The autograph is written by the hand of Nicolaus Copernicus in humanistic cursive. Marginalia and interlinear notes made by Georg Joachim Rheticus are found on leaves 21, 24, 71, 72, 188, and presumably 87 verso and 187 verso. Leaves 107 verso and 109 contain marginalia – two words written in the 17th century, attributed to Jakob Christmann.

One of the primary pieces of evidence supporting the assertion that this is Copernicus' handwritten autograph is a note attributed to Jakob Christmann: Nicolai Copernik [...] opus [...] propria manu exaratum.

To confirm or exclude the authenticity of Nicolaus Copernicus' handwriting, various autographs of Copernicus were examined, including, in particular, his letters, which serve as unquestionable and authoritatively attributed comparative material. Six handwritten letters of Nicolaus Copernicus to Johannes Dantiscus, preserved in Kraków and held at the National Museum in Kraków, were selected for this analysis. These letters were written over three years – 1536 and 1539 – between the ages of 63 and 66, and they bear his signature and date. The signature and handwriting are undoubtedly original.

As a comparative material for De revolutionibus, handwritten notes made and signed by Copernicus, providing samples of his handwriting from the years 1503, 1511, 1512, 1513, 1518, 1521, and 1529, were also considered. These notes, which raise no doubts about authorship or authenticity, have been preserved in the accounts of the Warmia Chapter and in the locational entries of Locationes mansorum desertorum. Their chronology complements the chronology covered by Copernicus' letters.

From the comparison of Copernicus' handwriting samples from 1503 to 1541, written between the ages of 30 and 68, it can be inferred that this is the handwriting of a mature individual, with well-formed shapes and no significant differences dependent on chronology. There are no signs of immature handwriting in these examples, even in later years.

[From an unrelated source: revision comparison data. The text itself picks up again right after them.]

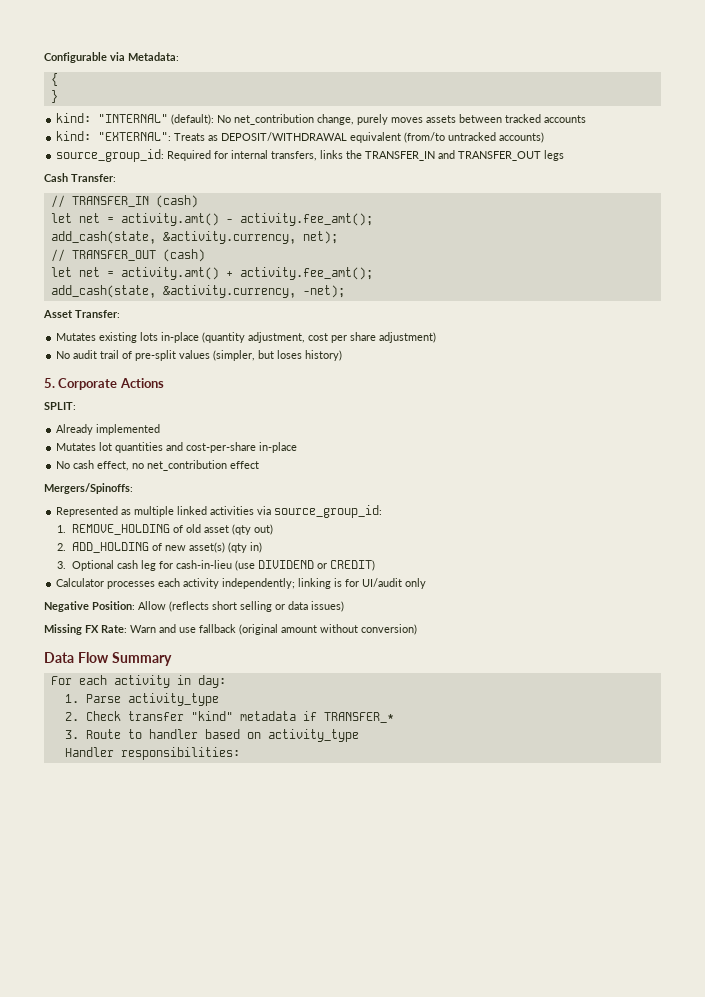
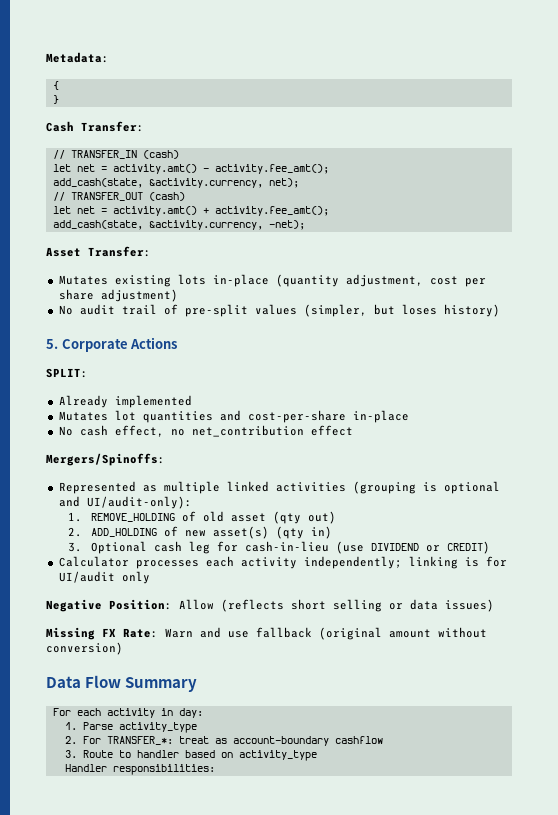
- Configurable via Metadata:
+ Metadata:
- kind: "INTERNAL" (default): No net_contribution change, purely moves assets between tracked accounts
- kind: "EXTERNAL": Treats as DEPOSIT/WITHDRAWAL equivalent (from/to untracked accounts)
- source_group_id: Required for internal transfers, links the TRANSFER_IN and TRANSFER_OUT legs
- Represented as multiple linked activities via source_group_id:
+ Represented as multiple linked activities (grouping is optional and UI/audit-only):
- 2. Check transfer "kind" metadata if TRANSFER_*
+ 2. For TRANSFER_*: treat as account-boundary cashflow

During the examination of the De revolutionibus autograph, Birkenmajer identified certain differences depending on the speed at which Copernicus wrote: Two ducts of handwriting appear in the autograph: a hasty but well-shaped and legible cursive, and a calmer, more vertical handwriting, which is a typical humanistic antiqua.

The most noticeable are the characteristic shapes of letters, their inclinations, elements of cursive writing, the sweep of the handwriting, the direction of pen strokes, and the spacing of lines and margins. The analysis also revealed that in certain periods and fixed records of the autograph, some characteristics became fixed.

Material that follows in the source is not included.